Rhasspy 2.5.6 Released

Thank you for the good work.
After upgrading from 2.5.5 to 2.5.6 on a server (rpi 3b+) satellite (rpi rb+) installation, I get this error: NluException: file is not a database

Great, I have updated the Hassio Addon here:

2 Likes

Thanks for the latest update!
After upgrading from 2.5.5 to latest (2.5.6) i got the following error message after saving a new sentence:
“TrainingFailedException: file is not a database”

Hello,

After a day of test, it seems that the new satellites management (multi-site support for dialogue manager) works well :slight_smile:

Thank you, once again !

1 Like

What is being used to create the new tts voices?

If you’re using fuzzywuzzy, you may need to delete your existing intent_examples.json file and retrain.
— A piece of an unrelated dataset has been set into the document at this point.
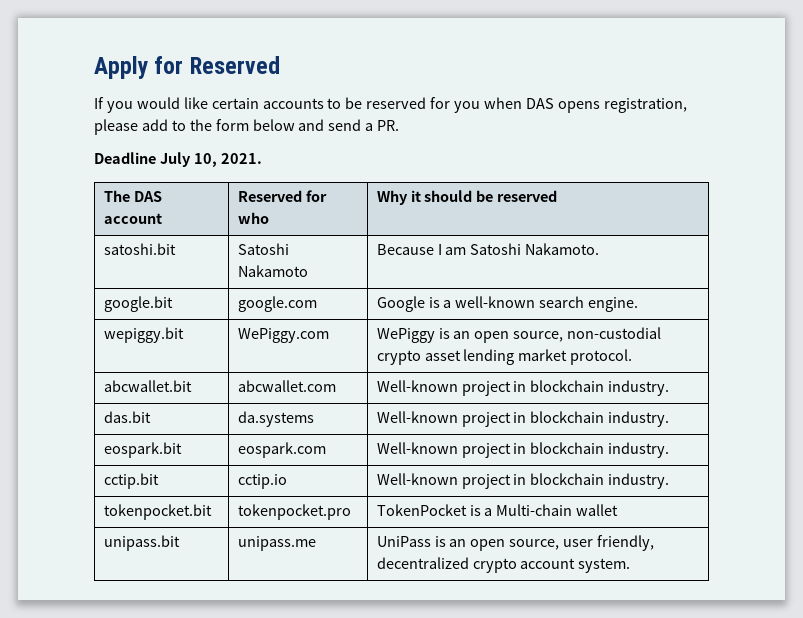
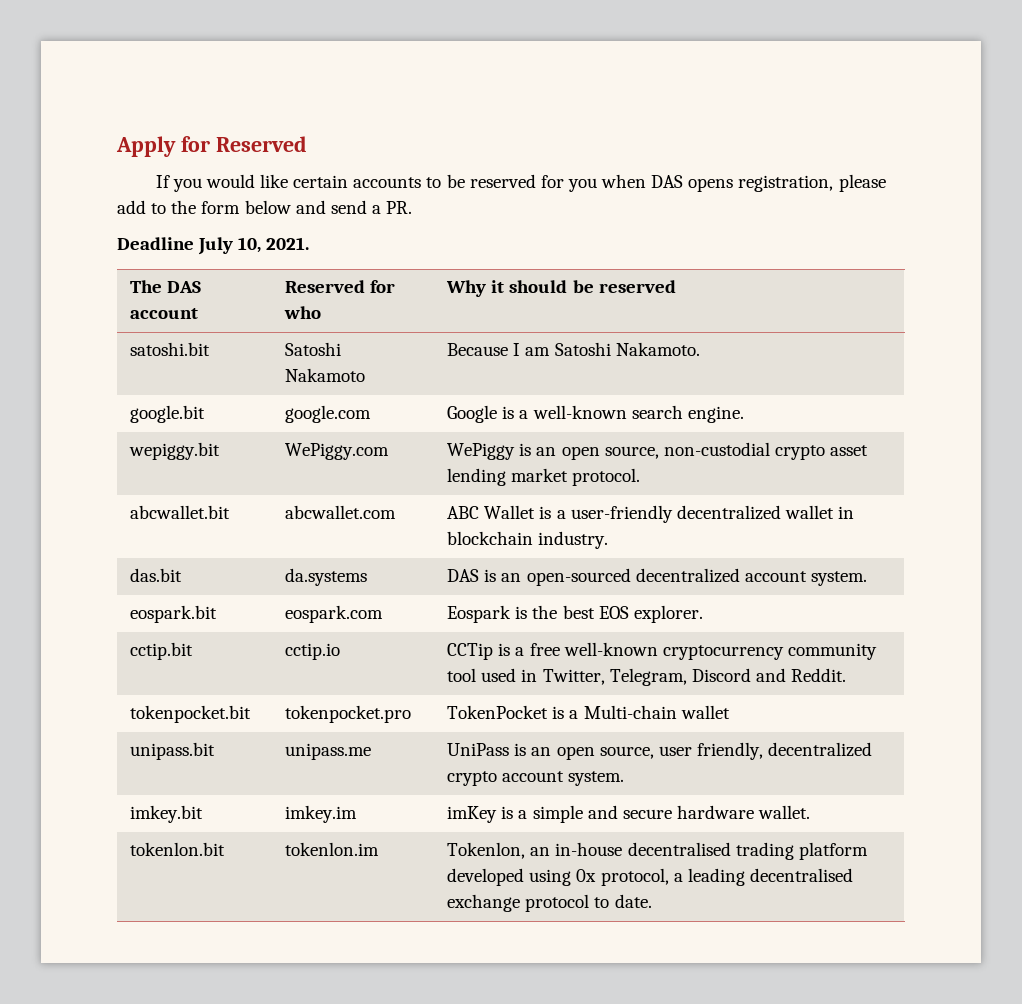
[376,380,511,396] Well-known project -> [447,505,834,523] ABC Wallet is a user-friendly decentralized wallet
[376,411,670,427] [103,442,182,458] [237,442,326,458] [376,442,670,458] [103,473,159,489] [237,474,287,489] [376,473,670,489] Well-known project in blockchain industry. // eospark.bit | eospark.com | Well-known project in blockchain industry. // cctip.bit | cctip.io | Well-known project in blockchain industry. -> [447,568,867,586] [130,605,218,623] [285,605,384,623] [447,605,703,623] [130,642,194,660] [285,643,341,660] [447,642,877,660] [447,668,847,686] DAS is an open-sourced decentralized account system. // eospark.bit | eospark.com | Eospark is the best EOS explorer. // cctip.bit | cctip.io | CCTip is a free well-known cryptocurrency community tool used in Twitter, Telegram, Discord and Reddit.
(631, 565) none -> [130,805,204,823] [285,805,358,823] [447,805,811,823] [130,842,226,856] [285,842,380,856] [447,842,868,860] [447,868,853,886] [447,894,652,912] // imkey.bit | imkey.im | imKey is a simple and secure hardware wallet. // tokenlon.bit | tokenlon.im | Tokenlon, an in-house decentralised trading platform developed using 0x protocol, a leading decentralised exchange protocol to date.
A fix for this should be coming soon.

A fork of MozillaTTS with the PyTorch backend.

1 Like

Thanks, I will try it.

1 Like

Thanks!!! :slight_smile: you have some links?! I would love to play with some of that

Hi Michael, all

That’s my first post here.

I love your project anI’m trying to disseminate it: https://twitter.com/solyarisoftware/status/1314151250716491778?s=20

I have a question. You say:

Multi-site support for dialogue manager

but what you mean with “dialogue manager” ?
I mean I do not reading about it in the (great) documentation here:
https://rhasspy.readthedocs.io/. I didn’t find anything related. My fault?

BTW 1, I’m obsessed with dialog management and I’m working on NaifJs, my opensource state-machine based DM.

BTW 2 , I’m from Italy and I’ll try to contribute as volunteer as soon I understand call to action in practice.

Thanks again for your beautiful project!
Giorgio

1 Like

Hi Giorgio, good to see you here :slight_smile: Thanks for your help in promoting Rhasspy!

The “dialogue manager” in Rhasspy is very close to what Snips had, which is not very sophisticated. It is essentially a session manager, where a client application can choose which intents are active at each step and invoke the text to speech system to prompt the user.

In Snips and previously in Rhasspy, only one session could be active at at time. As of 2.5.6, there can now be one session active per site (each client reports a siteId). This is supposed to allow people with multiple Rhasspy satellites in different rooms to interact with them simultaneously, assuming there’s a central server running Rhasspy’s speech-to-text, intent recognition, etc. services.

This looks pretty cool. Rhasspy works well with Node-RED, so it would seem that a NaifJs bot could be made to work by listening to the websocket events. With open transcription enabled, you could catch the spoken text at /api/events/text (websocket) and send the response back via /api/text-to-speech (HTTP).

I’ve almost completed a new Italian Kaldi speech model, thanks to a connection made by @adrianofoschi and public speech data from Common Voice and M-AI Labs.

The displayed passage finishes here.